Mme Joëlle Garriaud-Maylam. - Les sanctions sont le seul moyen de débloquer la situation. J'étais la semaine dernière en Ukraine : les dirigeants de l'opposition les réclament, car le parti au pouvoir est corrompu.

M. Aymeri de Montesquiou. - Lorsque l'actuelle opposition était au pouvoir, elle était aussi accusée de corruption. Évitons le moralisme. Ce qui est dramatique, c'est ce chiffre de 28 morts - dont 7 ou 8 policiers, ce qui prouve qu'il y a des tirs dans les deux camps.

M. Richard Yung. - L'Europe doit demander l'organisation d'élections à bref délai.

M. Aymeri de Montesquiou. - Les dirigeants actuels se comportent mal, mais ils ont été élus.

M. Pierre Bernard-Reymond. - Les démocraties ne doivent-elles pas respecter les calendriers électoraux ?

Mme Colette Mélot. - Il ne faut pas rentrer dans les détails : il s'agit pour nous de rappeler des principes essentiels.

Mme Joëlle Garriaud-Maylam. - L'opposition, sauf Mme Timoshenko, demande en priorité le retour à la Constitution de 2004, que l'actuel président a illégalement amendée pour rendre le régime présidentiel.

M. Simon Sutour, président. - Nous ne devons pas nous faire les porte-paroles de la majorité ou de l'opposition.
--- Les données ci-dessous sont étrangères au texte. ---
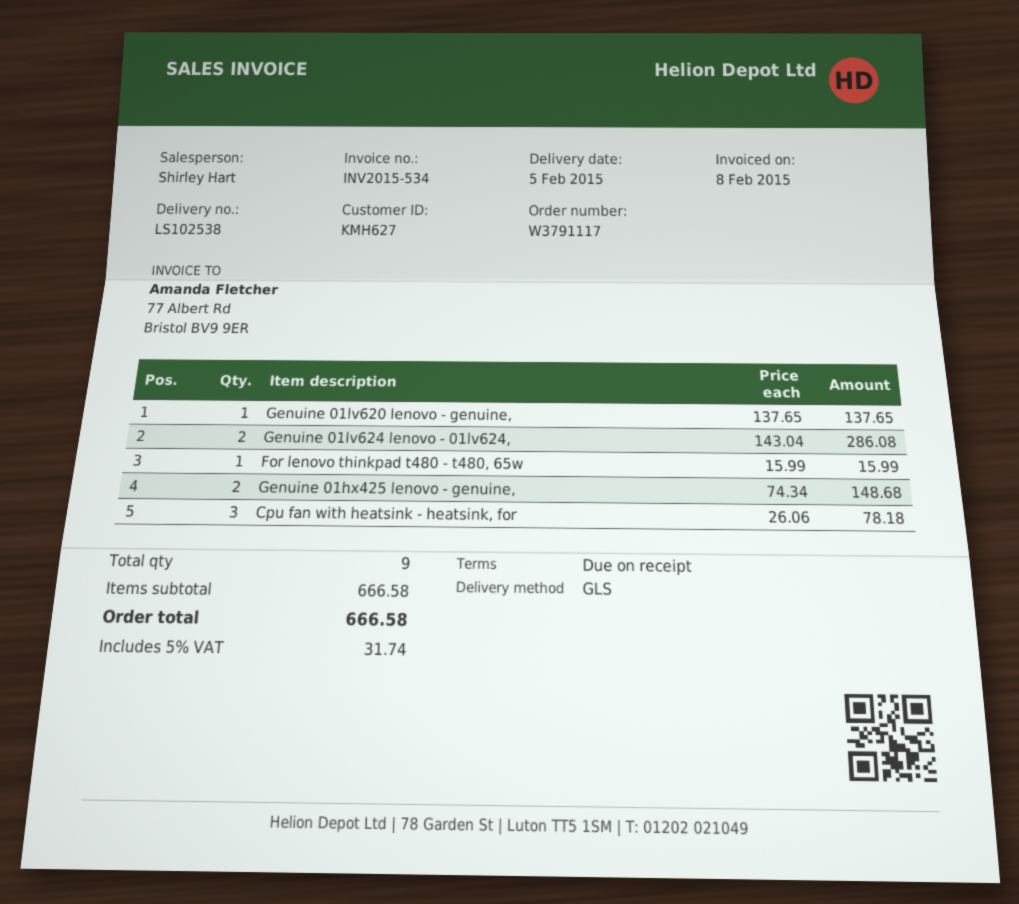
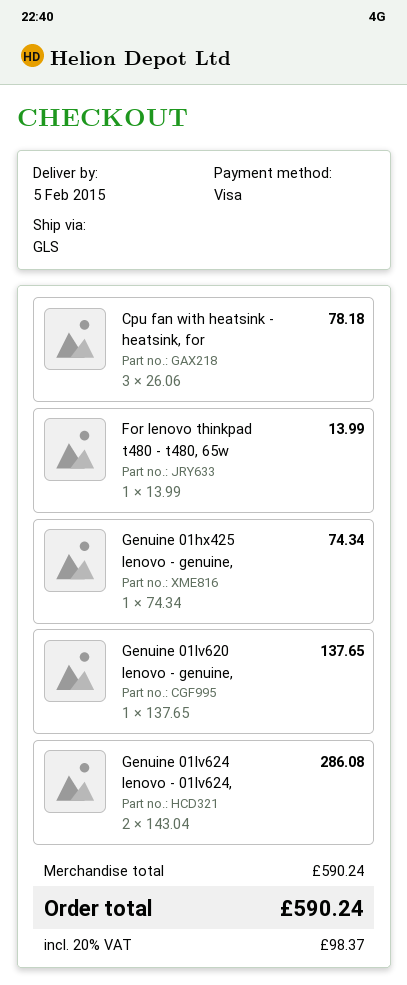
For lenovo thinkpad t480 - t480, 65w: 1 x 15.99 = 15.99 -> 1 x 13.99 = 13.99
Genuine 01hx425 lenovo - genuine,: 2 x 74.34 = 148.68 -> 1 x 74.34 = 74.34
subtotal: 666.58 -> 590.24
tax: 5% = 31.74 -> 20% = 98.37
total: 666.58 -> 590.24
La force de notre communiqué tiendra à son vote à l'unanimité. Je crois que nous pouvons soutenir la démarche européenne s'agissant d'éventuelles sanctions. Mais nous pouvons aussi développer un meilleur dialogue avec la Russie, dont les dirigeants peuvent changer. Je me suis rendu dans ce pays avec Jean Bizet, j'y ai rencontré, entre autres, le président de la commission des affaires étrangères du Sénat russe, je l'ai reçu en France...

M. Aymeri de Montesquiou. - Il est même venu dans le Gers !

M. Pierre Bernard-Reymond. - Je propose que dans le troisième paragraphe nous ajoutions à la première phrase, après le mot Sénat, les mots : « , qui regrette les divergences croissantes qui se développent entre l'Europe et la Russie, ».

M. André Gattolin. - Cela me va mieux.

M. Simon Sutour, président. - C'est d'accord. Ce texte fera l'objet d'un communiqué de presse. Je l'enverrai par courrier à l'ambassadeur d'Ukraine, ainsi qu'au ministre des affaires étrangères, après en avoir informé le président du Sénat, naturellement.

Mme Joëlle Garriaud-Maylam. - Ne pouvons-nous pas y ajouter un appel à l'organisation rapide d'élections ? Cela devrait faire consensus entre nous...

M. Gérard César. - Nous n'avons pas à nous immiscer trop avant dans les affaires intérieures de l'Ukraine.

M. Aymeri de Montesquiou. - Il y a d'autres pays où le président est minoritaire...

M. Simon Sutour, président. - Le texte demande un « retour à la paix civile et à la démocratie » : c'est assez clair.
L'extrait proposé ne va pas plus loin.